José Dirceu defende o aumento dos investimentos e cortes nas chamadas renúncias fiscais, ao rechaçar a proposta de ajuste fiscal em cima de programas sociais.

“Podemos fazer ajuste fiscal começando pela renúncia fiscal, que é 6% do PIB. Agora querem tirar 4% do PIB em saúde, educação, previdência e salário? Funcionou no passado? Funcionou na Europa, nos Estados Unidos? Não. Levou à desindustrialização, crise social -olha a crise que a Europa está vivendo.”

“Nós temos que colocar os 40% de brasileiros que estão fora, com o desenvolvimento industrial, na economia, distribuindo renda e investindo mais. Querem que os trabalhadores façam sacrifício e o andar de cima não vai fazer? Porque, na hora em que você fala em cobrar Imposto de Renda, ou cobrar imposto sobre lucro e dividendo, eles dizem que o capital vai fugir do Brasil. Começam a bater às portas da Justiça para não pagar”.

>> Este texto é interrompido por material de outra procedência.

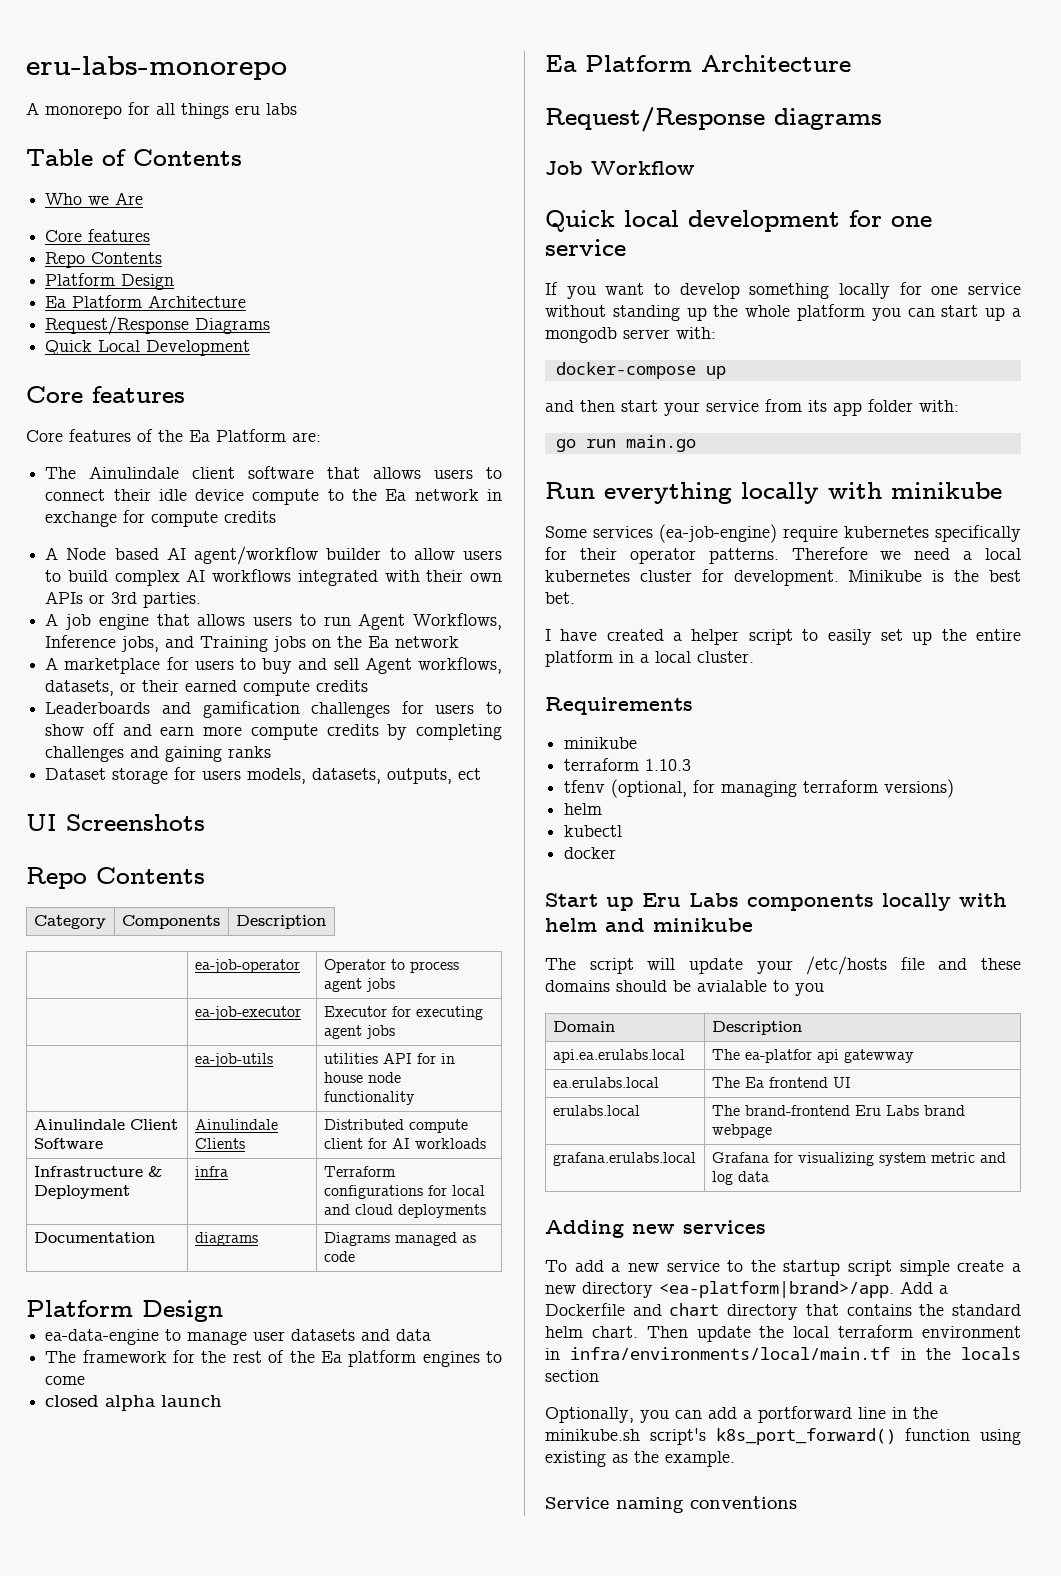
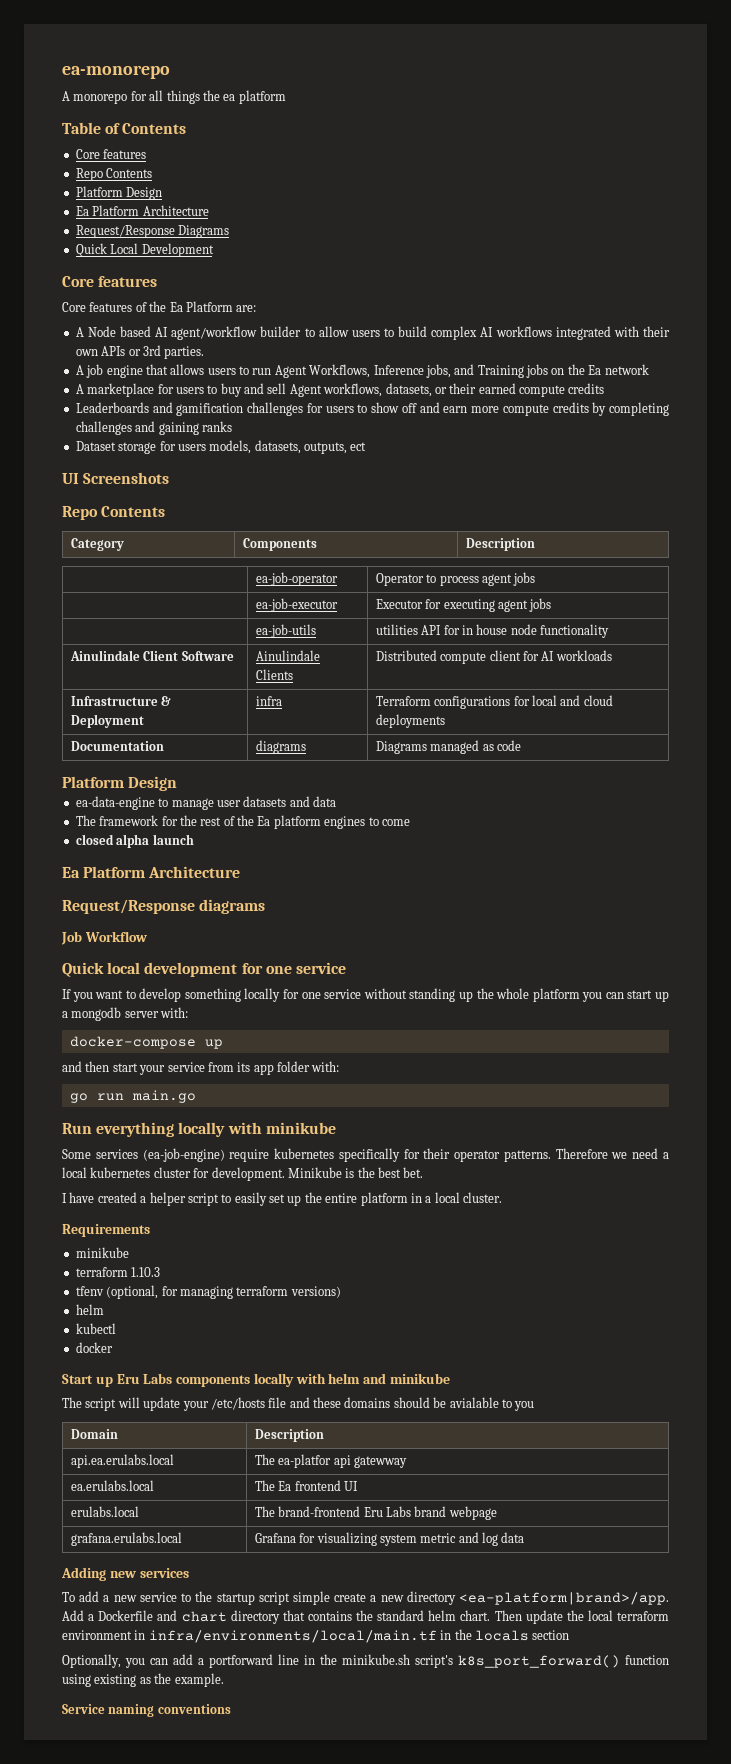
- eru-labs-monorepo
+ ea-monorepo
- A monorepo for all things eru labs
+ A monorepo for all things the ea platform
- Who we Are
- The Ainulindale client software that allows users to connect their idle device compute to the Ea network in exchange for compute credits

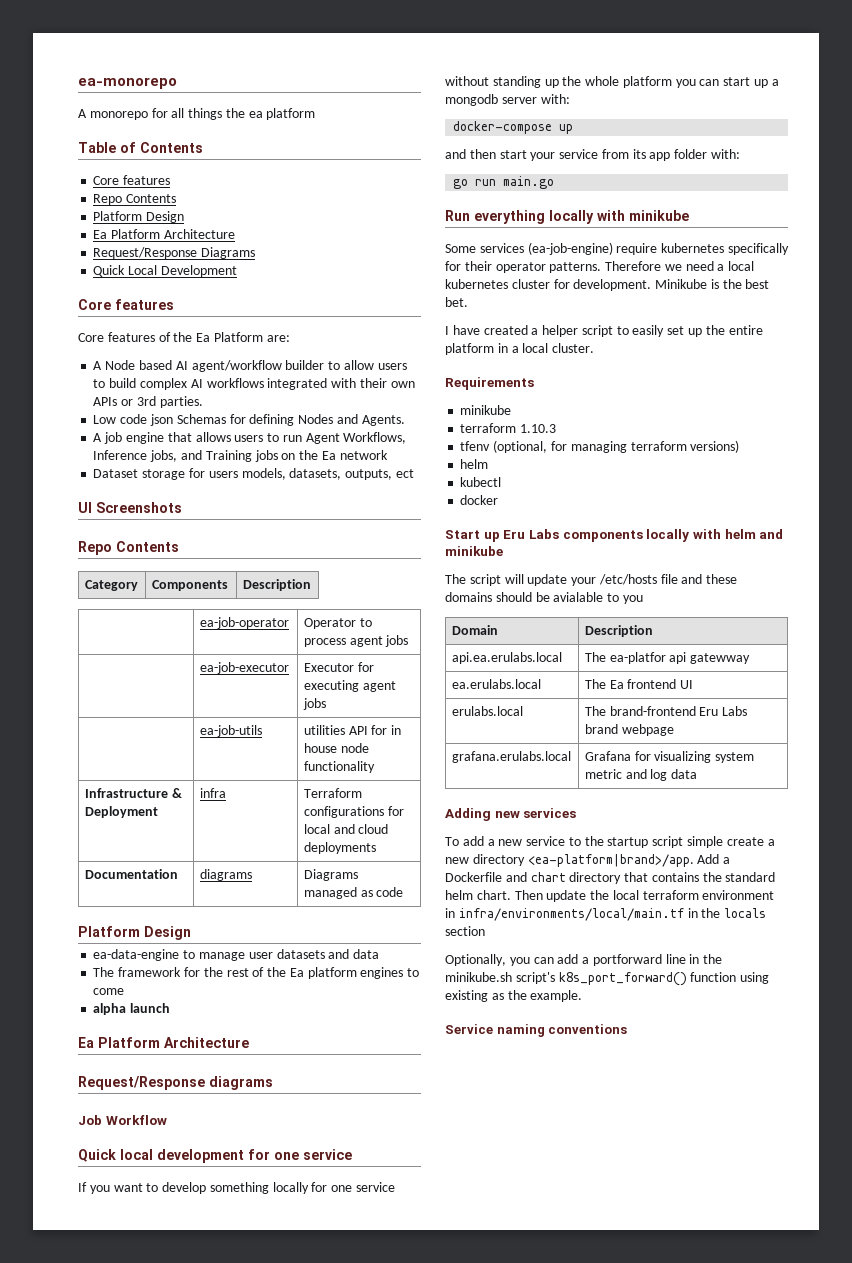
+ Low code json Schemas for defining Nodes and Agents.
- A marketplace for users to buy and sell Agent workflows, datasets, or their earned compute credits
- Leaderboards and gamification challenges for users to show off and earn more compute credits by completing challenges and gaining ranks
- Ainulindale Client Software | Ainulindale Clients | Distributed compute client for AI workloads
- closed alpha launch
+ alpha launch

Para Dirceu, a meta de inflação de 3% é “irreal”.

“Eu fico olhando o Canadá. A meta é 2%, mas com menos 1 e mais 3, então é 5%. No Brasil, nós fizemos a meta de 3%, com [tolerância de] 1,5 para baixo ou para cima. Sendo que, se eu tivesse mantido a meta de 4,5%, nós teríamos conseguido crescer esses anos com uma Selic de 7%, 8%, que é o dobro da inflação. Nenhum país do mundo paga o dobro da inflação”.

“Nós temos uma meta irreal de 3% em uma economia sob choque de guerras, indexada com essa renúncia fiscal, com essa estrutura tributária que concentra a renda”, apontou Dirceu.

José Dirceu é contra a PEC 65/2023, que propõe a autonomia financeira do BC.

“Você transformar o Banco Central num quarto poder, com relação direta com o Senado, fora do Orçamento da União, não precisa disso. E ainda mais, podendo usar essa senhoriagem como fundo? Uma coisa é investir no Banco Central, aumentar os salários; outra é criar uma entidade completamente inconstitucional”.